心臓がドクドクと脈打って、嫌な音に変わる。



「ハルくん、答えて」



見下ろす目が、ほんの少し揺れた。



「…今すぐ洗濯して」

「むり」



キッと睨む私。

信じらんない。こんな場所に放り投げるなんて。

起き上がろうとした瞬間、肩を強い力で押される。



「ちょっ…やめてっ」



両手首を捕まれて、身動きが取れなくなる。



「なに?なに考えてるの…?意味分かんないよ、ハルくんっ!」

「こっちのセリフだわ」

「…は」



ほんと、意味分かんない。



「私のこと、バカにしてるの?」


「心底バカだなっていつも思ってるよ」


「なっ…」



頭、きた。
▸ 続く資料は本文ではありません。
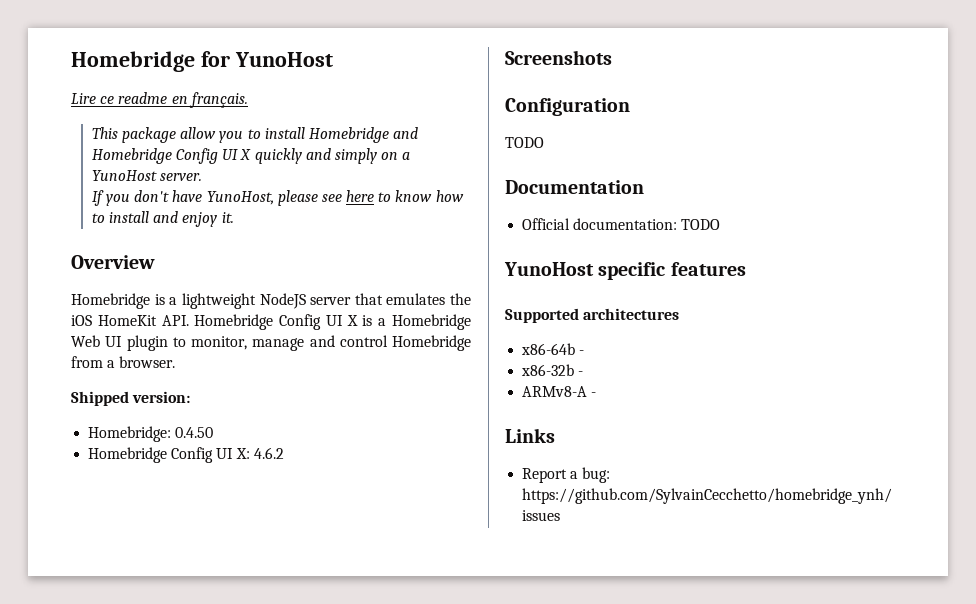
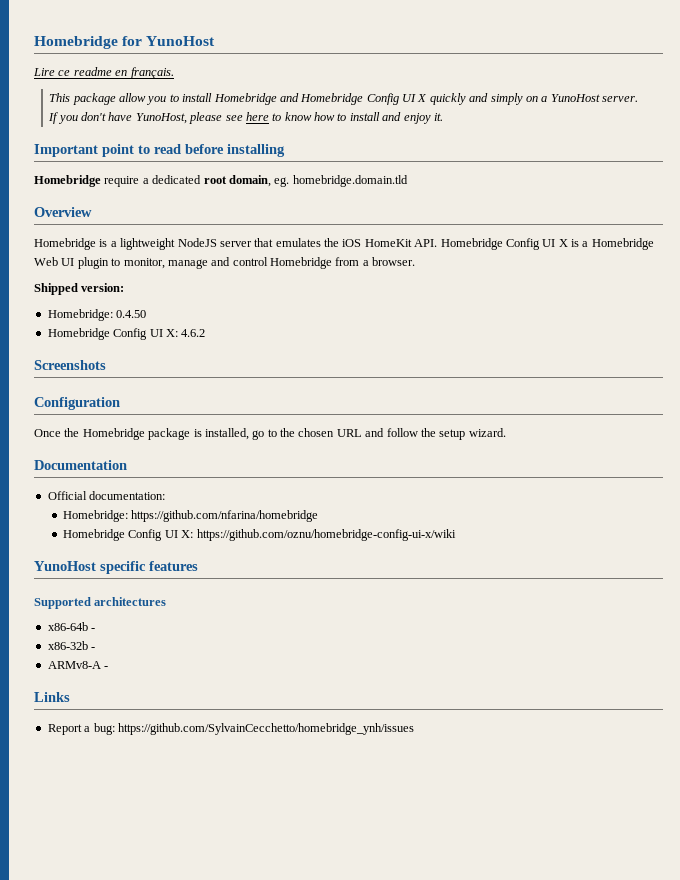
(234, 217) none -> [34,144,285,157] [34,175,408,187] // Important point to read before installing // Homebridge require a dedicated root domain, eg. homebridge.domain.tld
[505,137,544,148] [505,180,644,194] [522,218,721,230] TODO // Documentation // Official documentation: TODO -> [34,428,506,440] [34,460,127,470] [47,491,166,500] [63,510,319,522] [63,529,456,541] Once the Homebridge package is installed, go to the chosen URL and follow the setup wizard. // Documentation // Official documentation: // Homebridge: https://github.com/nfarina/homebridge // Homebridge Config UI X: https://github.com/oznu/homebridge-config-ui-x/wiki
もう許さない。せっかく仲直りしたばかりなのに。



「この状況なんとも思わねーの?男の家、ホイホイあがってバカじゃねーの」



ハルくんの言ってること、よく分からない。

ハルくんは、男だけどそんなんじゃない。幼なじみ。家族。

ハルくんは絶対に私が嫌がることをしない。


それに、私…ハルくんにされて嫌なことなんてないもん。